Dataset content>

Segment Open

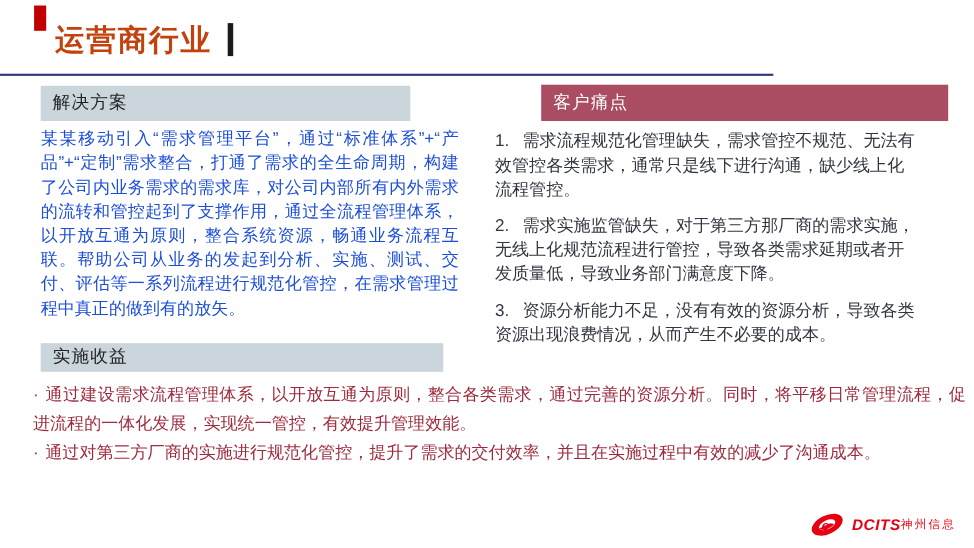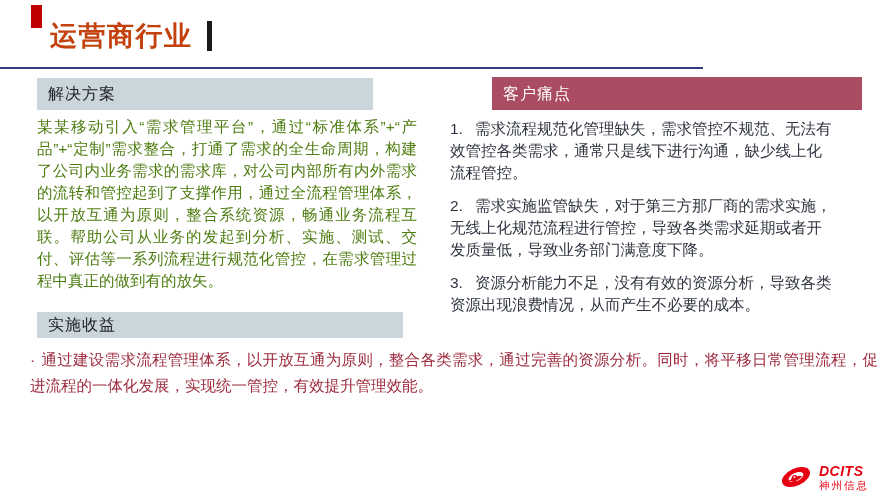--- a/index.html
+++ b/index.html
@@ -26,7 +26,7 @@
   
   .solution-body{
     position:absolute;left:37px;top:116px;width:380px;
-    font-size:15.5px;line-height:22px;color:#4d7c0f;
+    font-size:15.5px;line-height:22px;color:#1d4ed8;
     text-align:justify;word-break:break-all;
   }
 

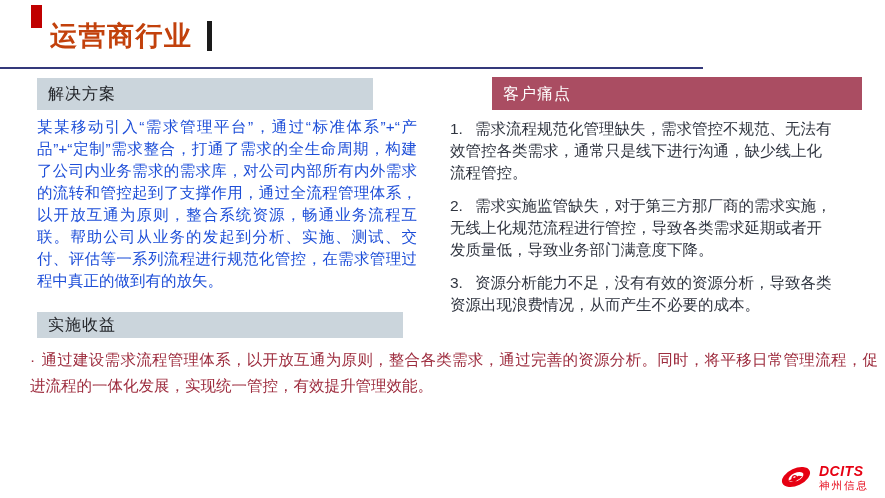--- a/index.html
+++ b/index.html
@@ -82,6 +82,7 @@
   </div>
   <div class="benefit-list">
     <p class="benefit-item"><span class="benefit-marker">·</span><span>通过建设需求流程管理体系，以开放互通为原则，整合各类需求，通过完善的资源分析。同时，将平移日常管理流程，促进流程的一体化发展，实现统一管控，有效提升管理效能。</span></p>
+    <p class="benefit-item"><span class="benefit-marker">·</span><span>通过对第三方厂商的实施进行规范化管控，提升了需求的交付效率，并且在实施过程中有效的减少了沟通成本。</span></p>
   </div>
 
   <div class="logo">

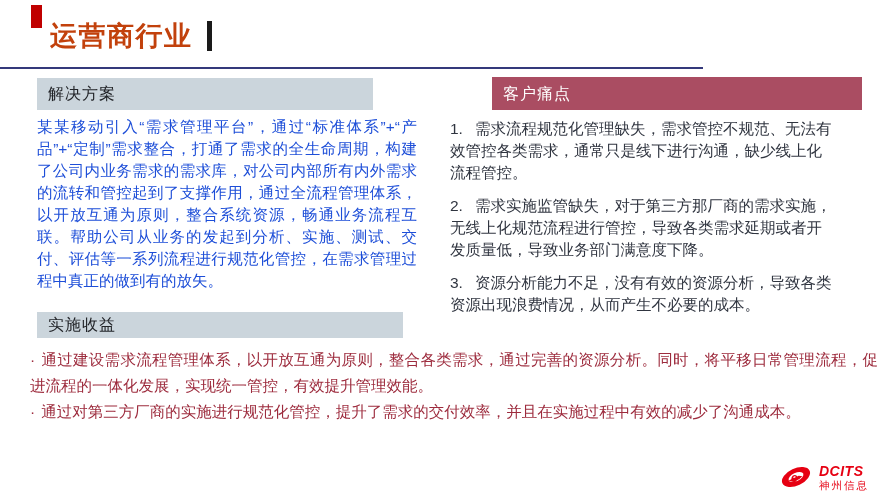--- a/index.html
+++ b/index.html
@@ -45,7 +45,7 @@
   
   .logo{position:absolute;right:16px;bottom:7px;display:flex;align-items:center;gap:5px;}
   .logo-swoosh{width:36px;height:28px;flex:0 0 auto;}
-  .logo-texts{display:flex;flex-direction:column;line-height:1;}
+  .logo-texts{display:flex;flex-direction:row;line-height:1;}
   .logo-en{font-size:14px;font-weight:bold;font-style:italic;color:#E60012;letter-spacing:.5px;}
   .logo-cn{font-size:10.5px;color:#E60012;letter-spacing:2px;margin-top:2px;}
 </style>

Segment Closed
Segment Open

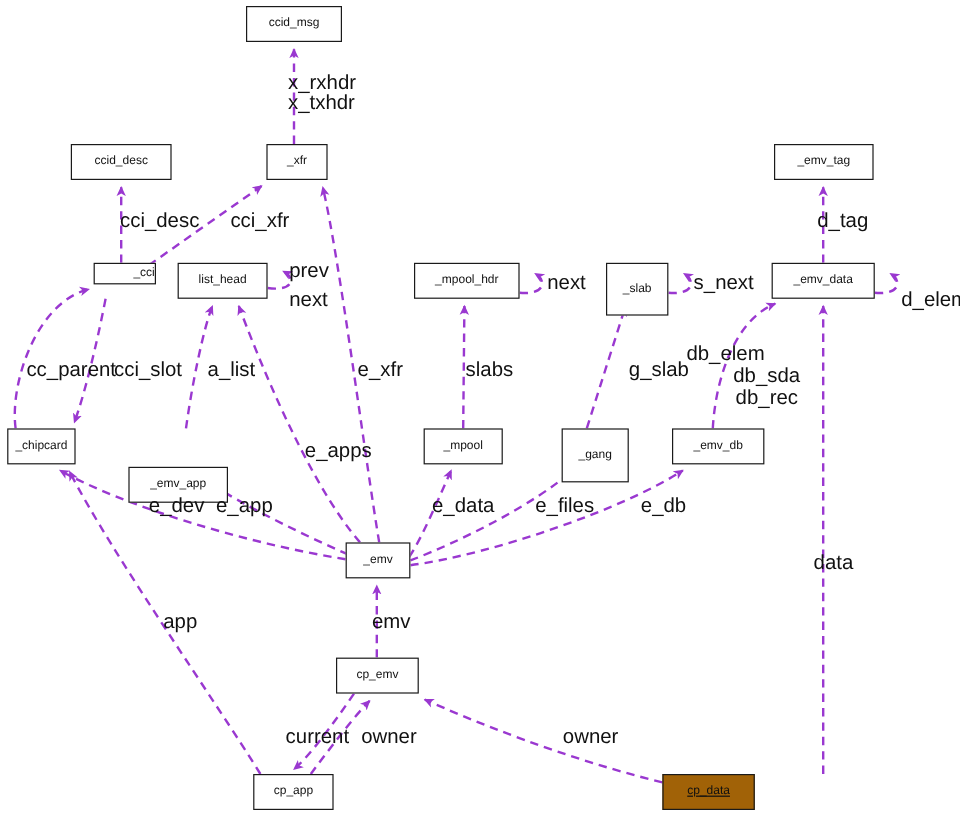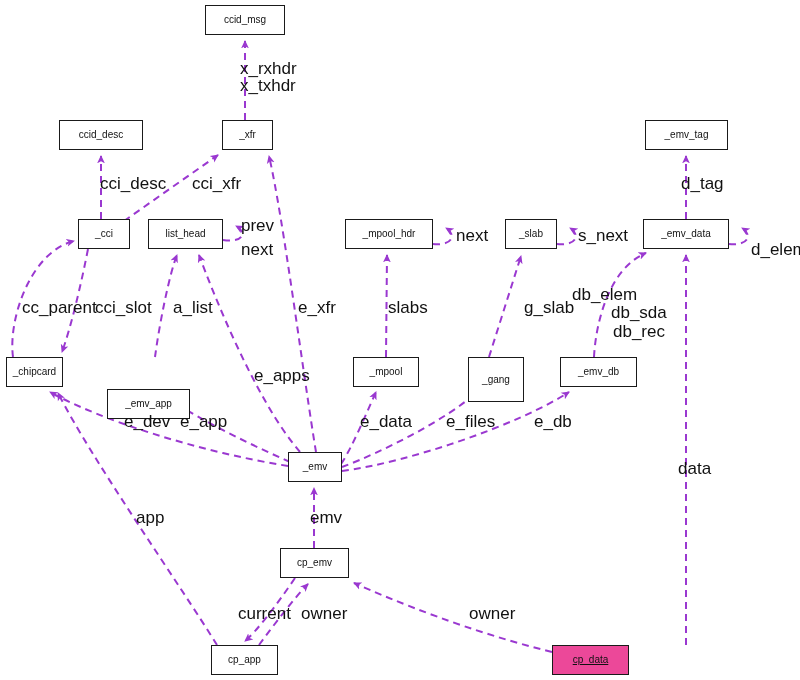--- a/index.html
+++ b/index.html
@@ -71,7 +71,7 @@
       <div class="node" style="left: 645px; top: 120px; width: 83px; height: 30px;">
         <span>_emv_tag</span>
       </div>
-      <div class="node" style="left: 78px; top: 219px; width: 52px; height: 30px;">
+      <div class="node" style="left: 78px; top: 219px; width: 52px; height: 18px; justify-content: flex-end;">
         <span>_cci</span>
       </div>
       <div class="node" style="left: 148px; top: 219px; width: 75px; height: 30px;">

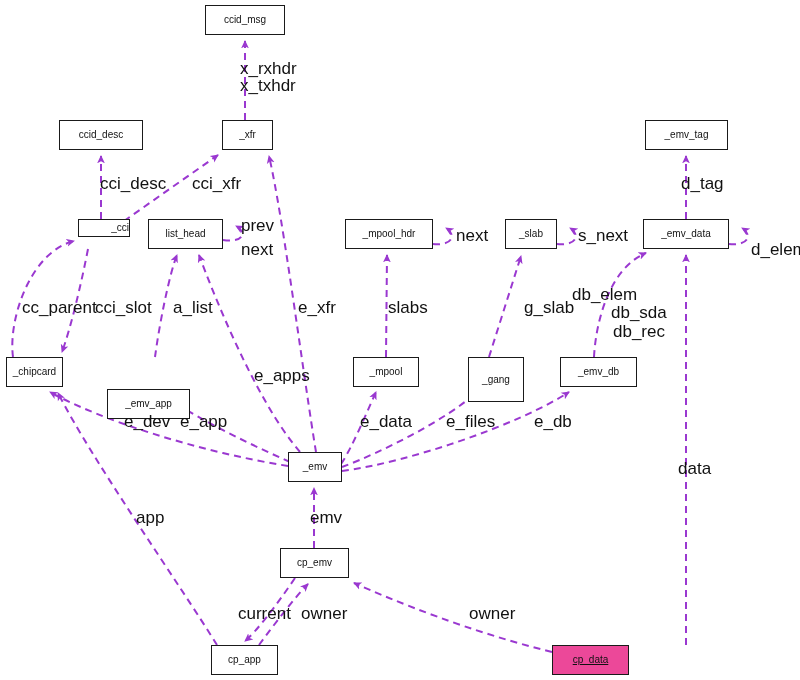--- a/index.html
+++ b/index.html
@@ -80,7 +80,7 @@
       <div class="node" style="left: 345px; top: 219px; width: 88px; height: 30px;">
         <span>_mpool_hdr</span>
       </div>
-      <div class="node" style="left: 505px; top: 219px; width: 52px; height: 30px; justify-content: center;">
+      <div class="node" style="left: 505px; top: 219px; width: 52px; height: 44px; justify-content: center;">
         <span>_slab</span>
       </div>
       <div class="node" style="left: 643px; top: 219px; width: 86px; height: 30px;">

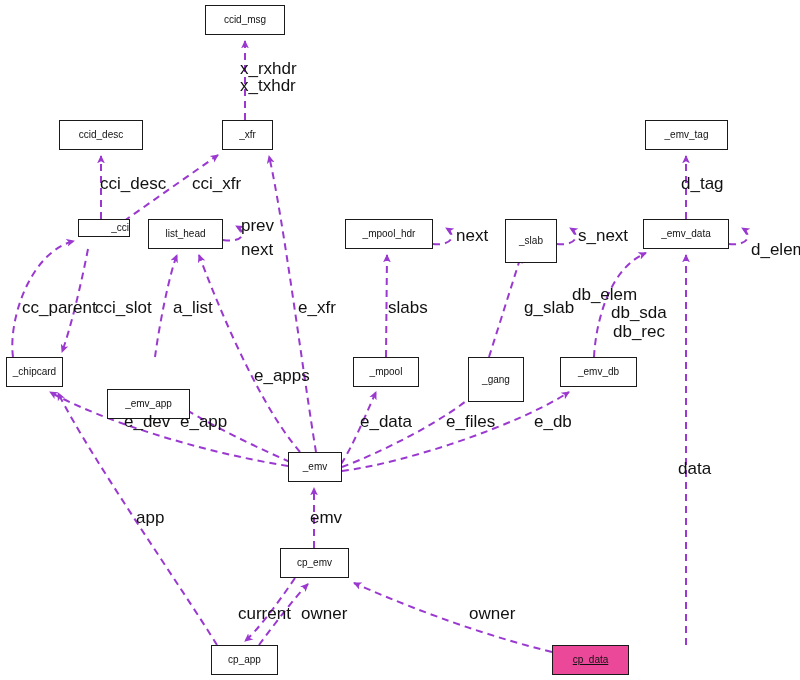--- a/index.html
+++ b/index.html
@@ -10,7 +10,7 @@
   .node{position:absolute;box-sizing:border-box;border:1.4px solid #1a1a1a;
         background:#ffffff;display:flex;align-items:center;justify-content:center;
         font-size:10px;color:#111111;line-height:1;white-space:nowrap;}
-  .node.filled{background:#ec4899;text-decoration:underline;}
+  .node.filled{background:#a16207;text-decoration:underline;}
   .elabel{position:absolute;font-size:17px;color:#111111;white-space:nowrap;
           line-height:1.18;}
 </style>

Segment Closed

Description of the task>
Filter the data down to the lines that contain the string "justify", and copy them.

Exercise output>
     text-align:justify;word-break:break-all;
+      <div class="node" style="left: 78px; top: 219px; width: 52px; height: 18px; justify-content: flex-end;">
-      <div class="node" style="left: 505px; top: 219px; width: 52px; height: 30px; justify-content: center;">
+      <div class="node" style="left: 505px; top: 219px; width: 52px; height: 44px; justify-content: center;">
         background:#ffffff;display:flex;align-items:center;justify-content:center;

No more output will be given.